In order to better understand Taenia crassiceps cysticercosis, 17 cases, from 10 French institutions, were analyzed: 14 in Lemur catta, 2 in Hapalemur alaotrensis and 1 in Eulemur coronatus. Unlike alveolar echinococcosis, T. crassiceps cysticercosis does not seem to have a precise geographical distribution across France.1
In this study, 53% of the affected lemurs were females and 47% were males. This almost equal sex ratio is in contradiction with the hypothesis of a gender predisposition for females.2 The age of discovery of the infestation varied between 4 years and more than 20 years. Forty percent of the cases were first identified at necropsy. In 33% of the cases, T. crassiceps cysticercosis was the cause of death, either by natural death or euthanasia.
Cysticercosis appears in various locations in the body: 9 cases had subcutaneous cysts, 8 showed muscle infiltrations, 6 with thoracic cysts, 5 with abdominal cysts, 1 with lymph node invasion and 1 with invasion of the spinal canal.
In one of the zoos with cases, 12 feces of local free-ranging definitive hosts (Vulpes vulpes, Canis lupus, Felis catus) were collected.3 One was positive for Taenia eggs in coproscopy. Three (one of each host) were positive for Taenia by PCR analysis. Preliminary sequencing data suggests this was not Taenia crassiceps. Investigation is still in progress.

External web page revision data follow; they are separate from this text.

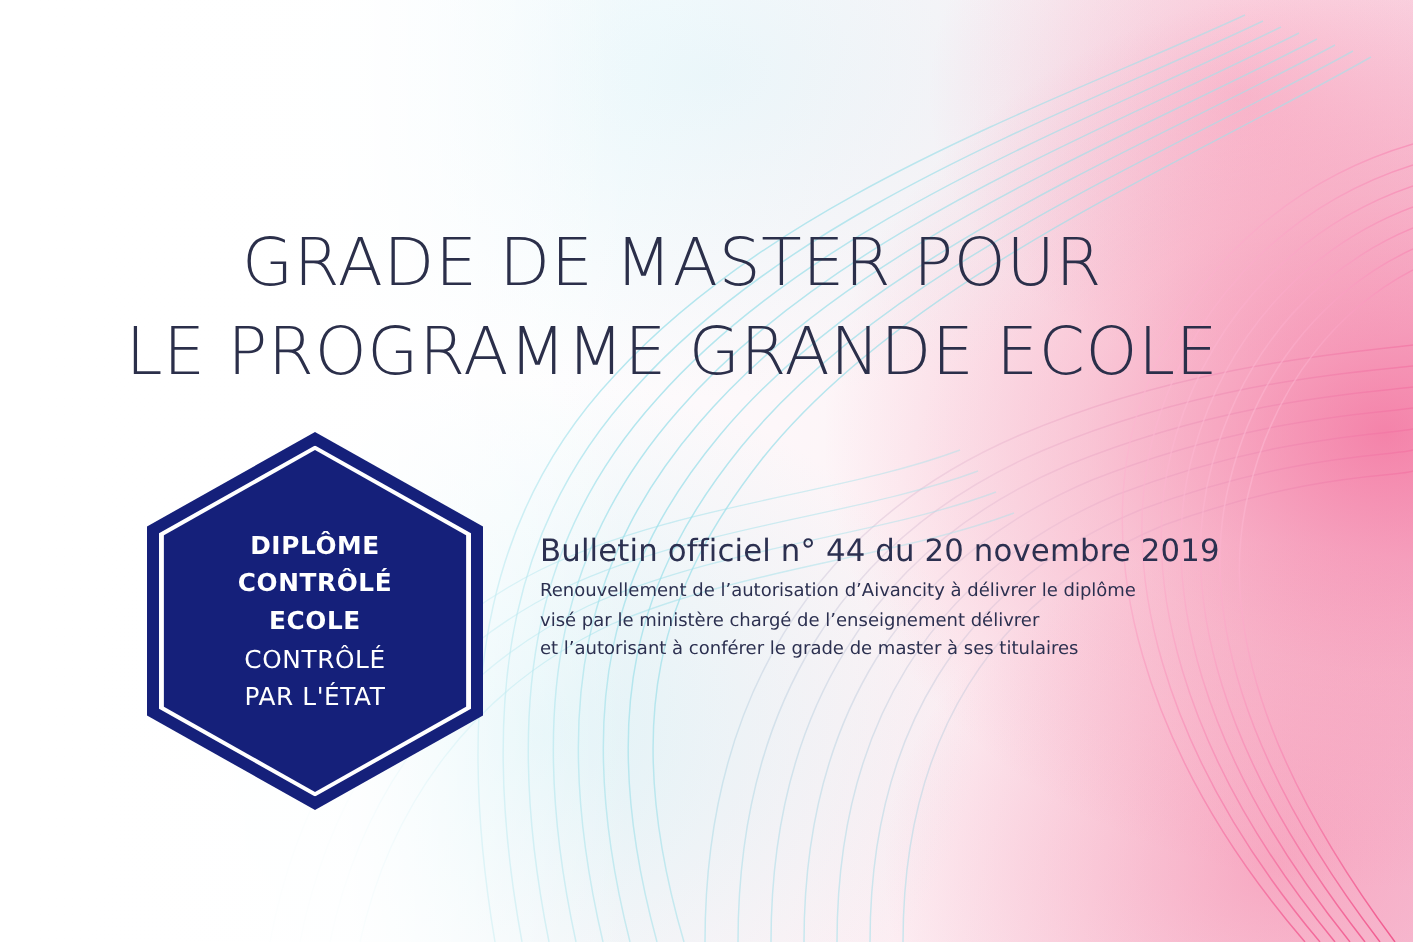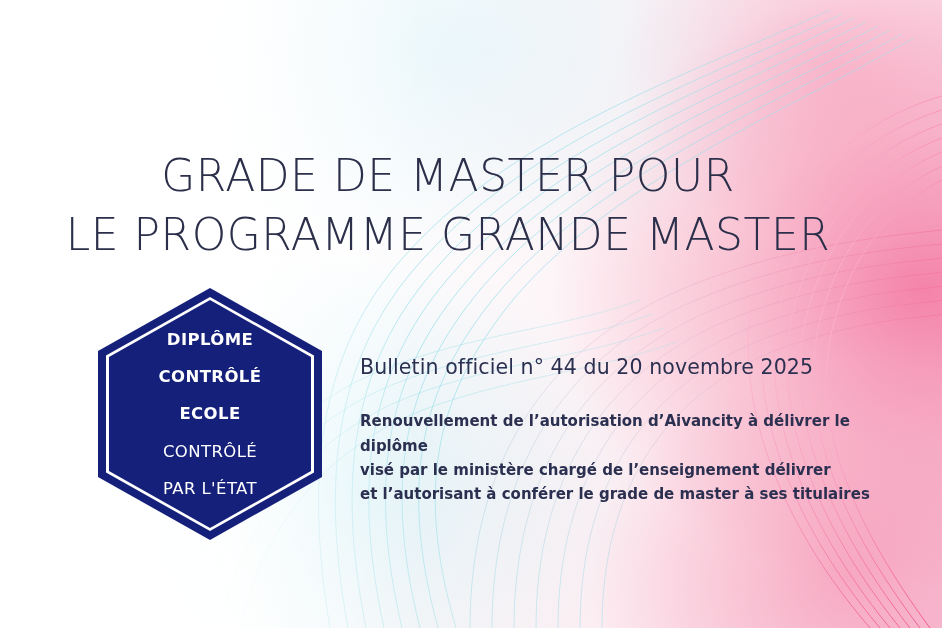--- a/index.html
+++ b/index.html
@@ -210,7 +210,7 @@
 
   <h1 class="headline">
     <span class="line">GRADE DE MASTER POUR</span>
-    <span class="line">LE PROGRAMME GRANDE MASTER</span>
+    <span class="line">LE PROGRAMME GRANDE ECOLE</span>
   </h1>
 
   <div class="badge-wrap">

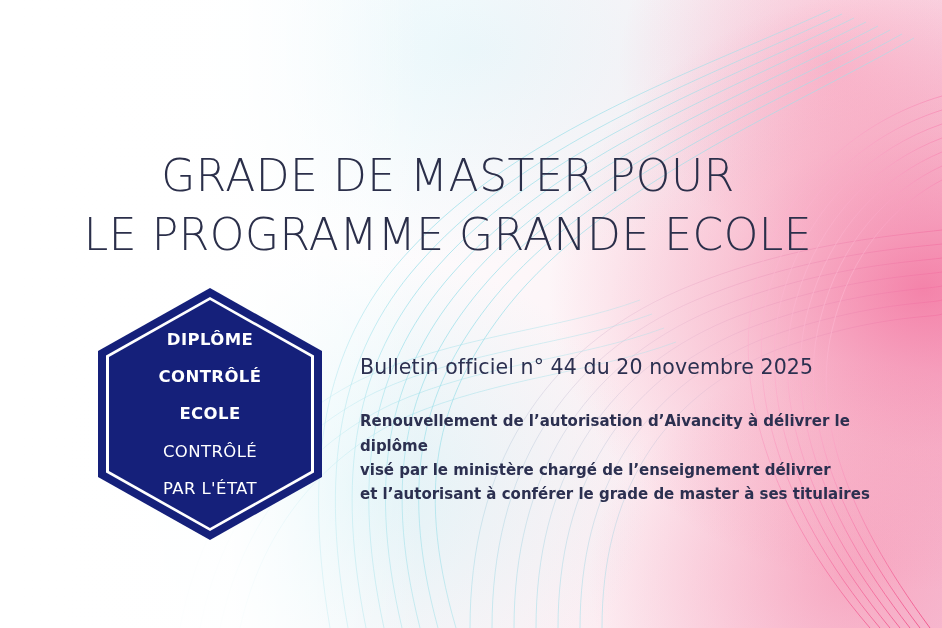--- a/index.html
+++ b/index.html
@@ -103,7 +103,6 @@
     line-height: 1.52;
     letter-spacing: 0.4px;
     text-align: center;
-    gap: 12px;
   }
   .badge-text .b {
     font-weight: 700;

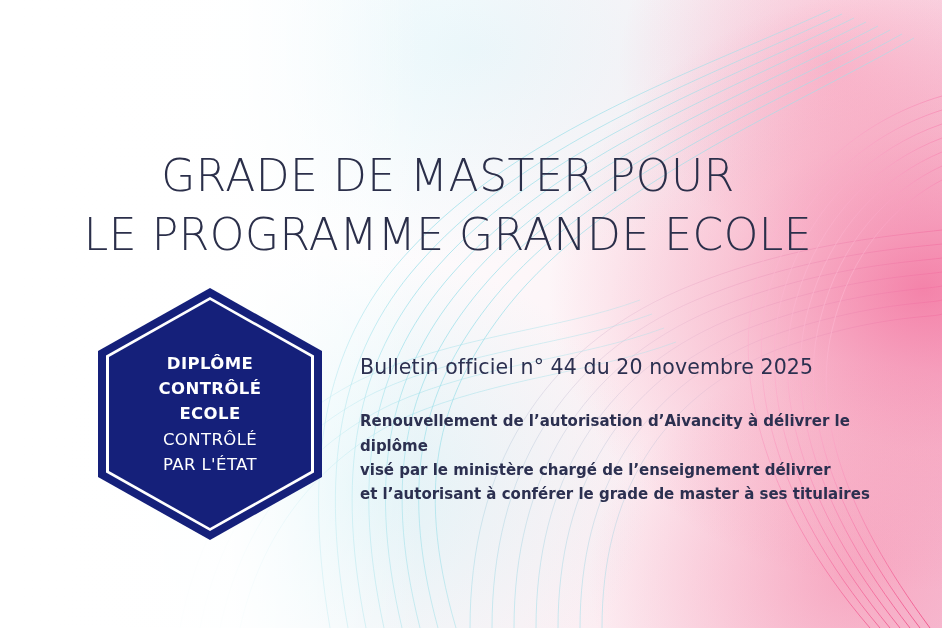--- a/index.html
+++ b/index.html
@@ -226,7 +226,7 @@
   </div>
 
   <div class="info">
-    <div class="bo-line">Bulletin officiel n° 44 du 20 novembre 2025</div>
+    <div class="bo-line">Bulletin officiel n° 44 du 20 novembre 2019</div>
     <div class="detail">
       <span>Renouvellement de l’autorisation d’Aivancity à délivrer le diplôme</span>
       <span>visé par le ministère chargé de l’enseignement délivrer</span>

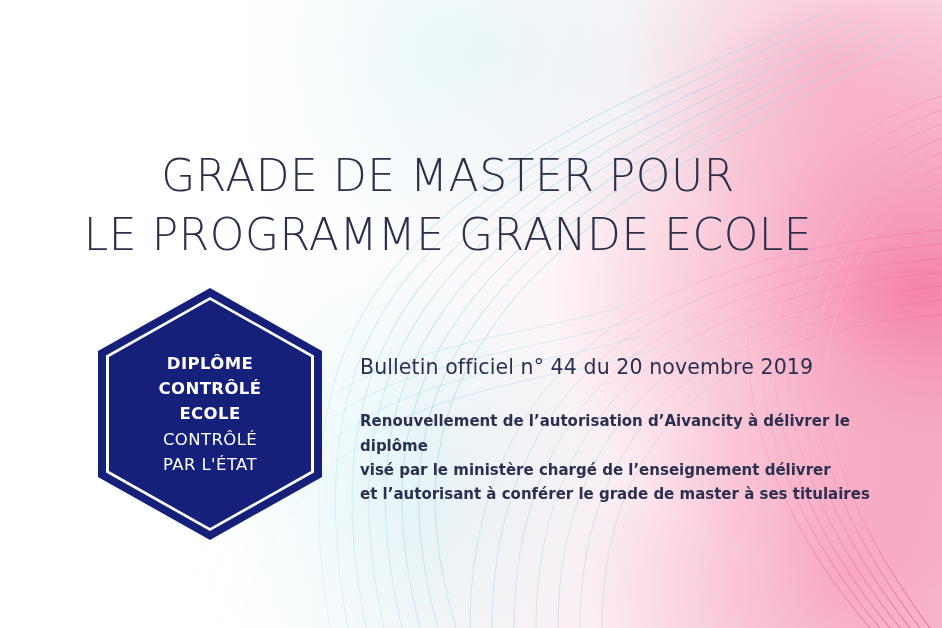--- a/index.html
+++ b/index.html
@@ -130,9 +130,9 @@
     color: #2c3050;
   }
   .info .detail {
-    margin-top: 26px;
-    font-size: 15px;
-    font-weight: 700;
+    margin-top: 1px;
+    font-size: 12px;
+    font-weight: 400;
     line-height: 1.63;
     color: #2c3050;
   }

As early macroscopic diagnosis is difficult, the development of an ELISA test is under consideration by a partner laboratory, using sera and parasitic lesions of infected lemurs.
1. Combes B, Comte S, Raton V, Raoul V, Broué F, Umhang G, Favier S, Dunoyer C, Woronoff N, Giraudoux P. Expansion géographique du parasite Echinococcus multilocularis chez le renard en France. Bulletin Épidémiologique: Santé Animale, Alimentation. 2013;57:16–18.
2. Sciutto E, Fragoso G, Diaz ML, Valdez F, Montoya RM, Govezensky T, Lomeli C, Larralde C. Murine Taenia crassiceps cysticercosis: H-2 complex and sex influence on susceptibility. Parasitol Res. 1991;77:243–246.
3. Freeman RS. Studies on the biology of Taenia crassiceps (Zeder, 1800) Rudolphi, 1810 (Cestoda). Can J Zool. 1962;40:969–990.